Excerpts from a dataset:
- - - - - - -

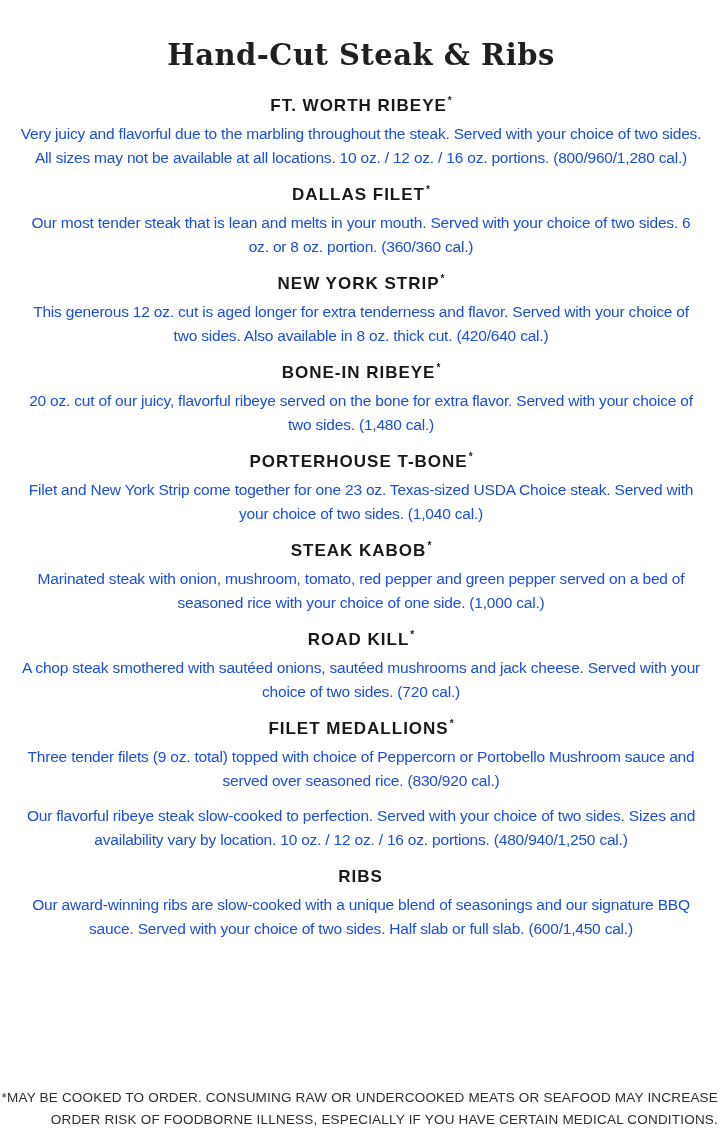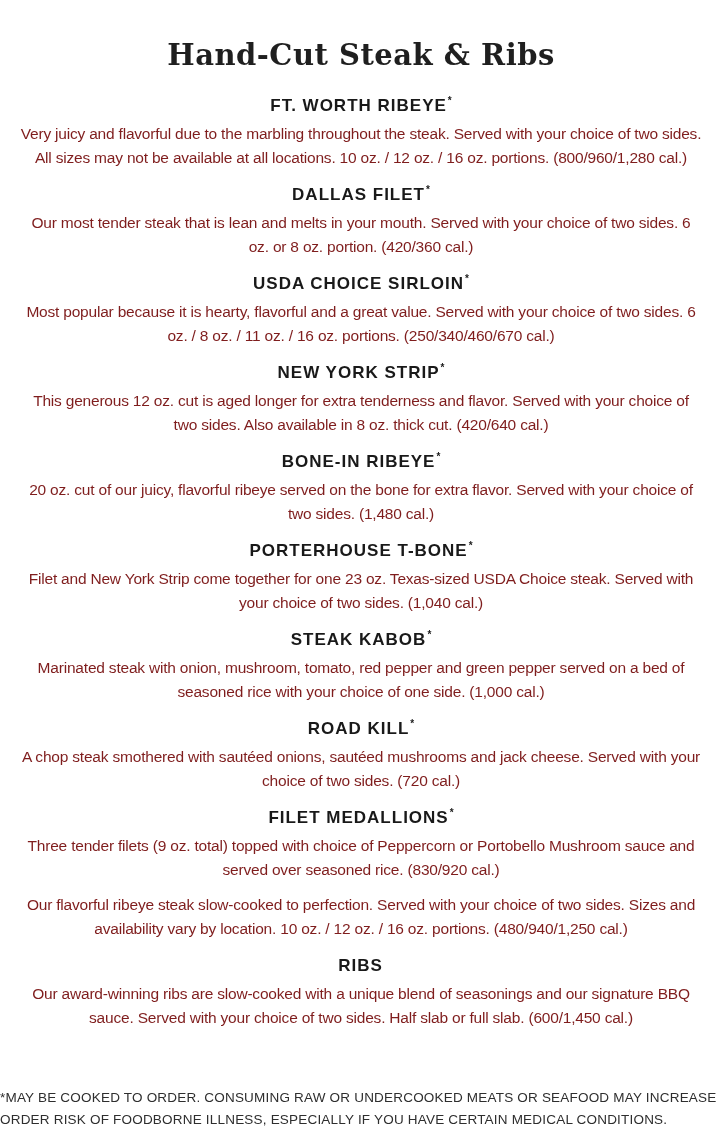--- a/index.html
+++ b/index.html
@@ -58,7 +58,7 @@
     font-size: 15.5px;
     line-height: 23.5px;
     letter-spacing: -0.2px;
-    color: #7f1d1d;
+    color: #1d4ed8;
     margin: 0;
   }
   .footer {

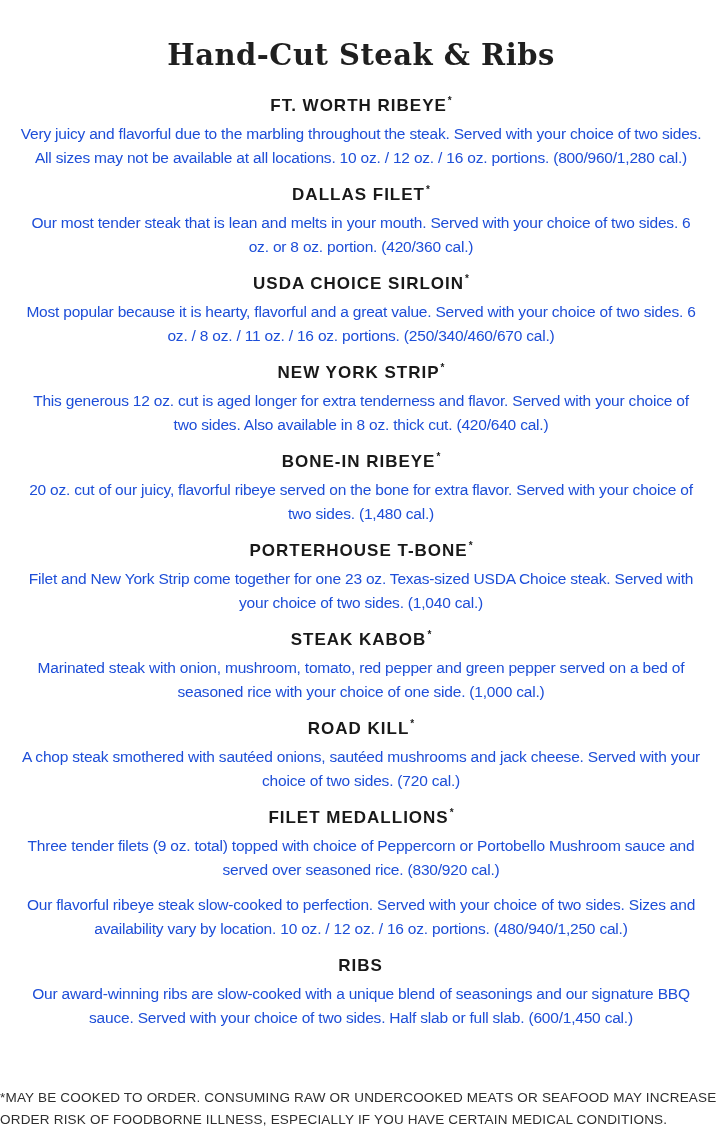--- a/index.html
+++ b/index.html
@@ -88,7 +88,7 @@
 
     <article class="menu-item">
       <h2 class="item-name"><span>DALLAS FILET</span><sup class="item-mark">*</sup></h2>
-      <p class="item-desc">Our most tender steak that is lean and melts in your mouth. Served with your choice of two sides. 6 oz. or 8 oz. portion. (420/360 cal.)</p>
+      <p class="item-desc">Our most tender steak that is lean and melts in your mouth. Served with your choice of two sides. 6 oz. or 8 oz. portion. (360/360 cal.)</p>
     </article>
 
     <article class="menu-item">

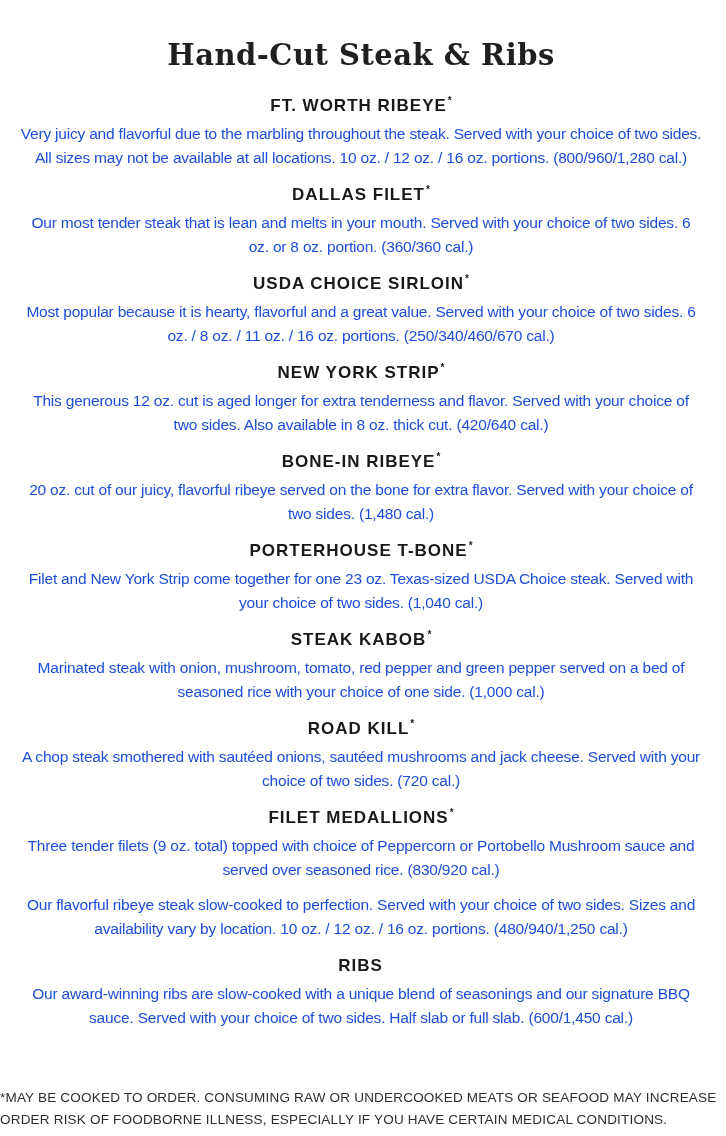--- a/index.html
+++ b/index.html
@@ -91,10 +91,6 @@
       <p class="item-desc">Our most tender steak that is lean and melts in your mouth. Served with your choice of two sides. 6 oz. or 8 oz. portion. (360/360 cal.)</p>
     </article>
 
-    <article class="menu-item">
-      <h2 class="item-name"><span>USDA CHOICE SIRLOIN</span><sup class="item-mark">*</sup></h2>
-      <p class="item-desc">Most popular because it is hearty, flavorful and a great value. Served with your choice of two sides. 6 oz. / 8 oz. / 11 oz. / 16 oz. portions. (250/340/460/670 cal.)</p>
-    </article>
 
     <article class="menu-item">
       <h2 class="item-name"><span>NEW YORK STRIP</span><sup class="item-mark">*</sup></h2>

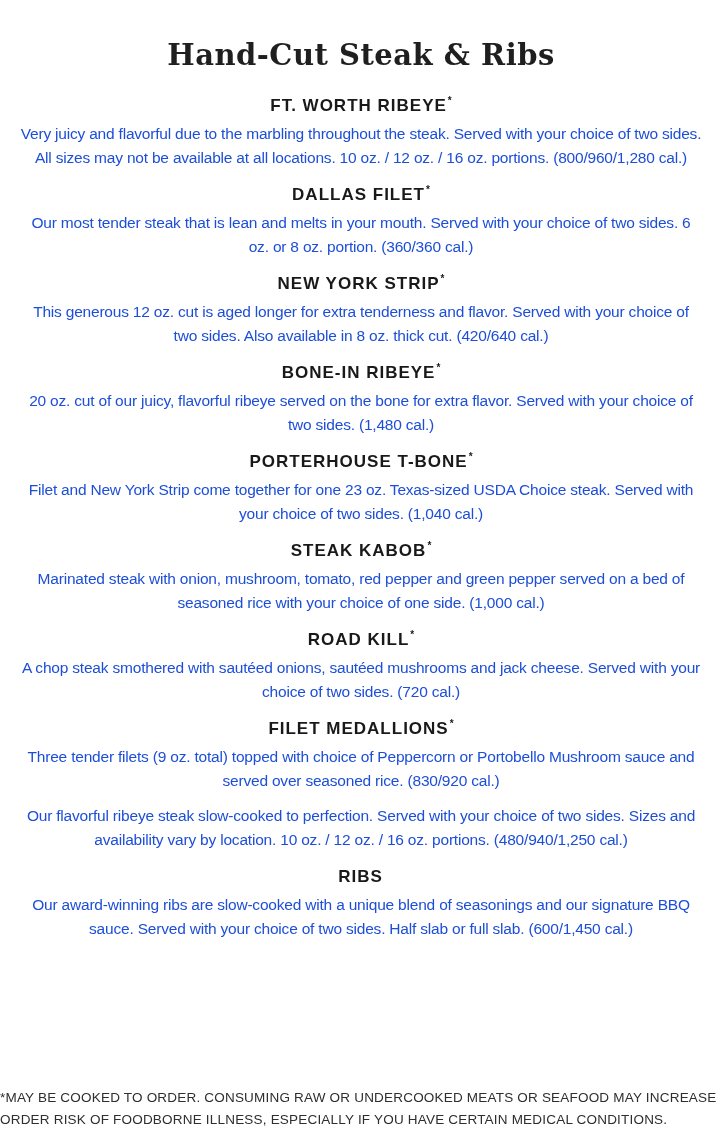--- a/index.html
+++ b/index.html
@@ -64,9 +64,9 @@
   .footer {
     position: absolute;
     left: 0;
-    right: 0;
+    right: 8px;
     bottom: 5px;
-    text-align: left;
+    text-align: right;
     font-size: 13.5px;
     line-height: 22px;
     letter-spacing: 0.2px;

- - - - - - -

PROBLEM DESCRIPTION
Report each line in the data above that holds the word "letter" by copying it.

EXERCISE RESULT
     letter-spacing: -0.2px;
     letter-spacing: 0.2px;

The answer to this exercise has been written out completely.